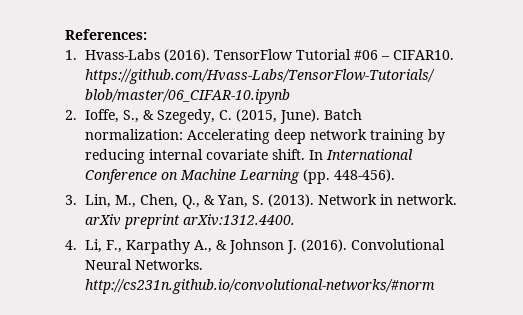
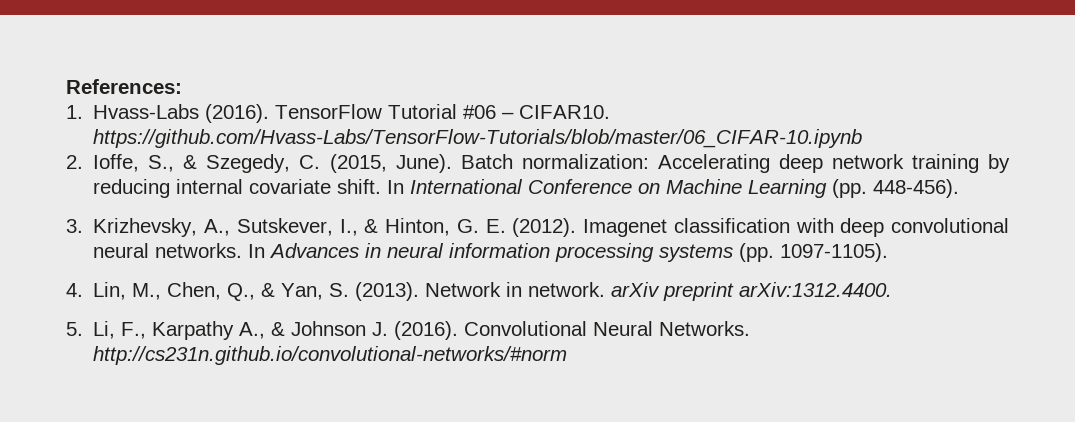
- 3. Lin, M., Chen, Q., & Yan, S. (2013).
+ 3. Krizhevsky, A., Sutskever, I., & Hinton, G. E. (2012). Imagenet classification with deep convolutional neural networks. In Advances in neural information processing systems (pp. 1097-1105).
+ 4. Lin, M., Chen, Q., & Yan, S. (2013).
- 4. Li, F., Karpathy A., & Johnson J. (2016).
+ 5. Li, F., Karpathy A., & Johnson J. (2016).

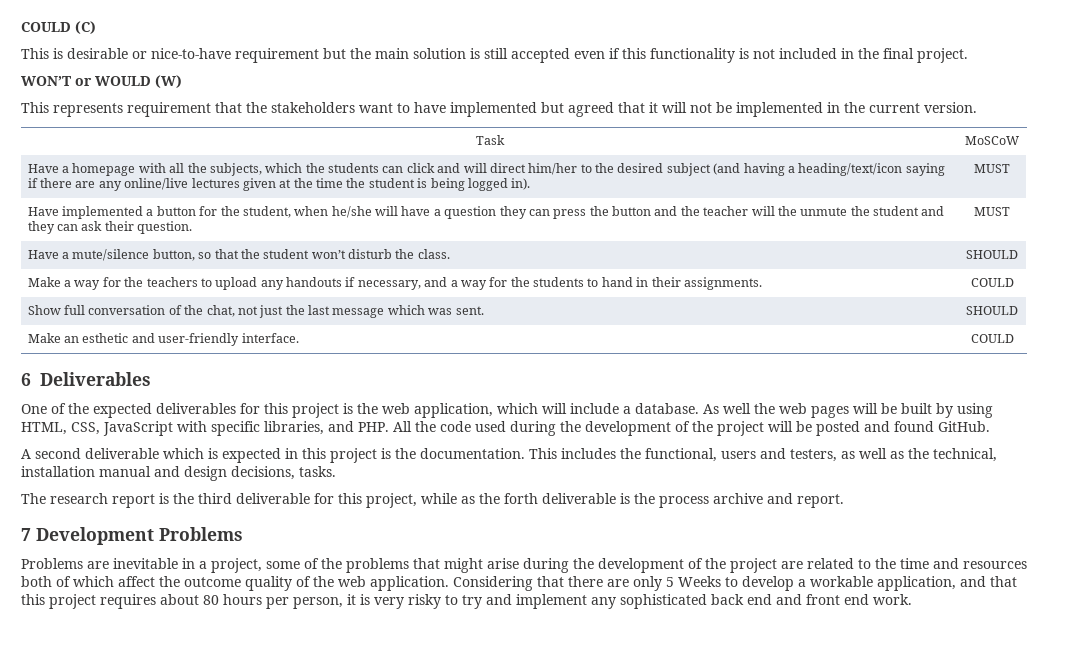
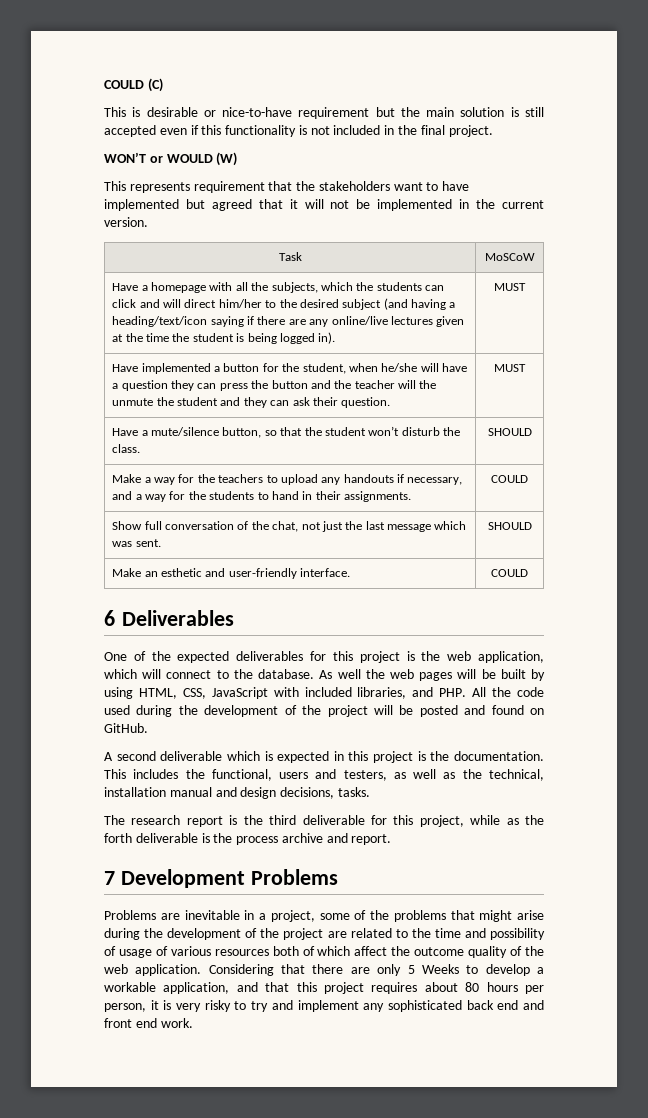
- One of the expected deliverables for this project is the web application, which will include a database.
+ One of the expected deliverables for this project is the web application, which will connect to the database.
- As well the web pages will be built by using HTML, CSS, JavaScript with specific libraries, and PHP. All the code used during the development of the project will be posted and found GitHub.
+ As well the web pages will be built by using HTML, CSS, JavaScript with included libraries, and PHP. All the code used during the development of the project will be posted and found on GitHub.
- Problems are inevitable in a project, some of the problems that might arise during the development of the project are related to the time and resources both of which affect the outcome quality of the web application.
+ Problems are inevitable in a project, some of the problems that might arise during the development of the project are related to the time and possibility of usage of various resources both of which affect the outcome quality of the web application.

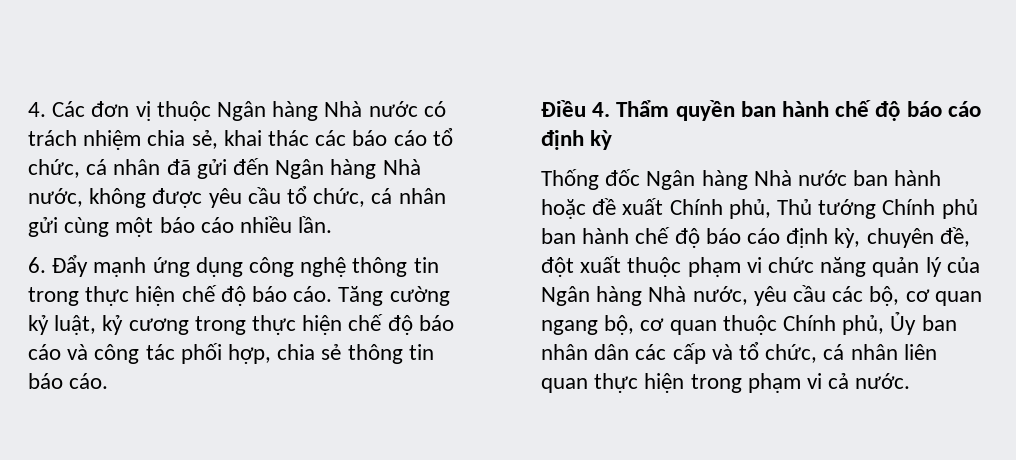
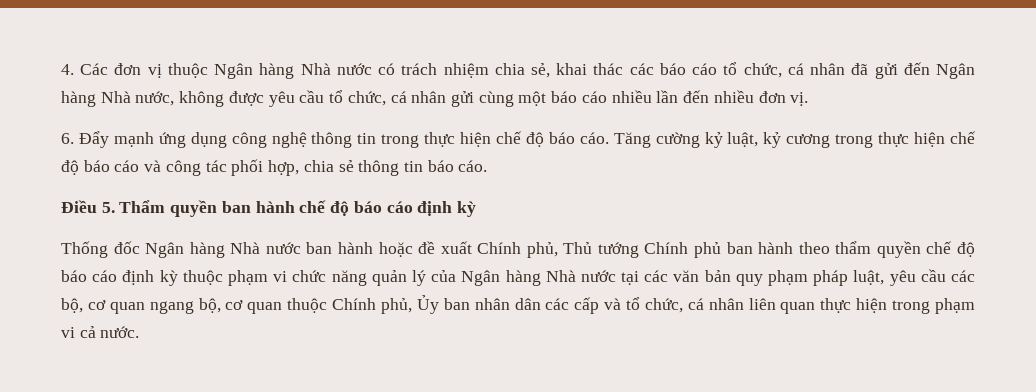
- 4. Các đơn vị thuộc Ngân hàng Nhà nước có trách nhiệm chia sẻ, khai thác các báo cáo tổ chức, cá nhân đã gửi đến Ngân hàng Nhà nước, không được yêu cầu tổ chức, cá nhân gửi cùng một báo cáo nhiều lần.
+ 4. Các đơn vị thuộc Ngân hàng Nhà nước có trách nhiệm chia sẻ, khai thác các báo cáo tổ chức, cá nhân đã gửi đến Ngân hàng Nhà nước, không được yêu cầu tổ chức, cá nhân gửi cùng một báo cáo nhiều lần đến nhiều đơn vị.
- Điều 4. Thẩm quyền ban hành chế độ báo cáo định kỳ
+ Điều 5. Thẩm quyền ban hành chế độ báo cáo định kỳ
- Thống đốc Ngân hàng Nhà nước ban hành hoặc đề xuất Chính phủ, Thủ tướng Chính phủ ban hành chế độ báo cáo định kỳ, chuyên đề, đột xuất thuộc phạm vi chức năng quản lý của Ngân hàng Nhà nước, yêu cầu các bộ, cơ quan ngang bộ, cơ quan thuộc Chính phủ, Ủy ban nhân dân các cấp và tổ chức, cá nhân liên quan thực hiện trong phạm vi cả nước.
+ Thống đốc Ngân hàng Nhà nước ban hành hoặc đề xuất Chính phủ, Thủ tướng Chính phủ ban hành theo thẩm quyền chế độ báo cáo định kỳ thuộc phạm vi chức năng quản lý của Ngân hàng Nhà nước tại các văn bản quy phạm pháp luật, yêu cầu các bộ, cơ quan ngang bộ, cơ quan thuộc Chính phủ, Ủy ban nhân dân các cấp và tổ chức, cá nhân liên quan thực hiện trong phạm vi cả nước.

# EXERCISE PROMPT
Repeat all of the entries above word for word and omit the pictures.

# FINAL ANSWER
- 3. Lin, M., Chen, Q., & Yan, S. (2013).
+ 3. Krizhevsky, A., Sutskever, I., & Hinton, G. E. (2012). Imagenet classification with deep convolutional neural networks. In Advances in neural information processing systems (pp. 1097-1105).
+ 4. Lin, M., Chen, Q., & Yan, S. (2013).
- 4. Li, F., Karpathy A., & Johnson J. (2016).
+ 5. Li, F., Karpathy A., & Johnson J. (2016).

- One of the expected deliverables for this project is the web application, which will include a database.
+ One of the expected deliverables for this project is the web application, which will connect to the database.
- As well the web pages will be built by using HTML, CSS, JavaScript with specific libraries, and PHP. All the code used during the development of the project will be posted and found GitHub.
+ As well the web pages will be built by using HTML, CSS, JavaScript with included libraries, and PHP. All the code used during the development of the project will be posted and found on GitHub.
- Problems are inevitable in a project, some of the problems that might arise during the development of the project are related to the time and resources both of which affect the outcome quality of the web application.
+ Problems are inevitable in a project, some of the problems that might arise during the development of the project are related to the time and possibility of usage of various resources both of which affect the outcome quality of the web application.

- 4. Các đơn vị thuộc Ngân hàng Nhà nước có trách nhiệm chia sẻ, khai thác các báo cáo tổ chức, cá nhân đã gửi đến Ngân hàng Nhà nước, không được yêu cầu tổ chức, cá nhân gửi cùng một báo cáo nhiều lần.
+ 4. Các đơn vị thuộc Ngân hàng Nhà nước có trách nhiệm chia sẻ, khai thác các báo cáo tổ chức, cá nhân đã gửi đến Ngân hàng Nhà nước, không được yêu cầu tổ chức, cá nhân gửi cùng một báo cáo nhiều lần đến nhiều đơn vị.
- Điều 4. Thẩm quyền ban hành chế độ báo cáo định kỳ
+ Điều 5. Thẩm quyền ban hành chế độ báo cáo định kỳ
- Thống đốc Ngân hàng Nhà nước ban hành hoặc đề xuất Chính phủ, Thủ tướng Chính phủ ban hành chế độ báo cáo định kỳ, chuyên đề, đột xuất thuộc phạm vi chức năng quản lý của Ngân hàng Nhà nước, yêu cầu các bộ, cơ quan ngang bộ, cơ quan thuộc Chính phủ, Ủy ban nhân dân các cấp và tổ chức, cá nhân liên quan thực hiện trong phạm vi cả nước.
+ Thống đốc Ngân hàng Nhà nước ban hành hoặc đề xuất Chính phủ, Thủ tướng Chính phủ ban hành theo thẩm quyền chế độ báo cáo định kỳ thuộc phạm vi chức năng quản lý của Ngân hàng Nhà nước tại các văn bản quy phạm pháp luật, yêu cầu các bộ, cơ quan ngang bộ, cơ quan thuộc Chính phủ, Ủy ban nhân dân các cấp và tổ chức, cá nhân liên quan thực hiện trong phạm vi cả nước.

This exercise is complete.